Hakim Konstitusi Saldi Isra meluapkan rasa jengkelnya lewat penyampaian perbedaan pendapat atau dissenting opinion dalam sidang putusan Mahkamah Konstitusi (MK) terkait dikabulkannya uji materil Undang-Undang Pemilu terkait batas usia capres-cawapres.
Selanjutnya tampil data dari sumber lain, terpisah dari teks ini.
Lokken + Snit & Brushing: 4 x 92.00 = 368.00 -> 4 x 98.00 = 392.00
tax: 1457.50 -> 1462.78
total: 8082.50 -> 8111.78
Liputan6.com, Jakarta - Hakim Konstitusi Saldi Isra meluapkan rasa jengkelnya lewat penyampaian perbedaan pendapat atau dissenting opinion dalam sidang putusan Mahkamah Konstitusi (MK) terkait dikabulkannya uji materil Undang-Undang Pemilu (UU Pemilu), yakni isi Pasal 169 huruf q Undang-Undang Nomor 7 Tahun 2017 yang berubah frasa menjadi 'berusia paling rendah 40 tahun atau pernah/sedang menduduki jabatan yang dipilih melalui pemilihan umum termasuk pemilihan kepala daerah'.
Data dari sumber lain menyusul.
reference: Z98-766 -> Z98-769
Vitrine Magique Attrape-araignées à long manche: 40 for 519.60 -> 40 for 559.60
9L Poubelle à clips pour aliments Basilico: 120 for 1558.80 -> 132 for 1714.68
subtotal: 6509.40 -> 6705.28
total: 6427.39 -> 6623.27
Saldi Isra kemudian membandingkan amar Putusan a quo dengan petitum yang dimohonkan dalam Perkara Nomor 90/PUU- XXI/2023. Sebagaimana termaktub dalam amar Putusan Mahkamah Konstitusi Nomor 90/PUU-XXI/2023, norma Pasal 169 huruf q UU 7/2017 yang menyatakan, "Persyaratan menjadi calon Presiden dan calon Wakil Presiden adalah: q. berusia paling rendah 40 (empat puluh) tahun", dimaknai menjadi "Persyaratan menjadi calon Presiden dan calon Wakil Presiden adalah: q. berusia paling rendah 40 tahun atau pernah/sedang menduduki jabatan yang dipilih melalui pemilihan umum termasuk pemilihan kepala daerah."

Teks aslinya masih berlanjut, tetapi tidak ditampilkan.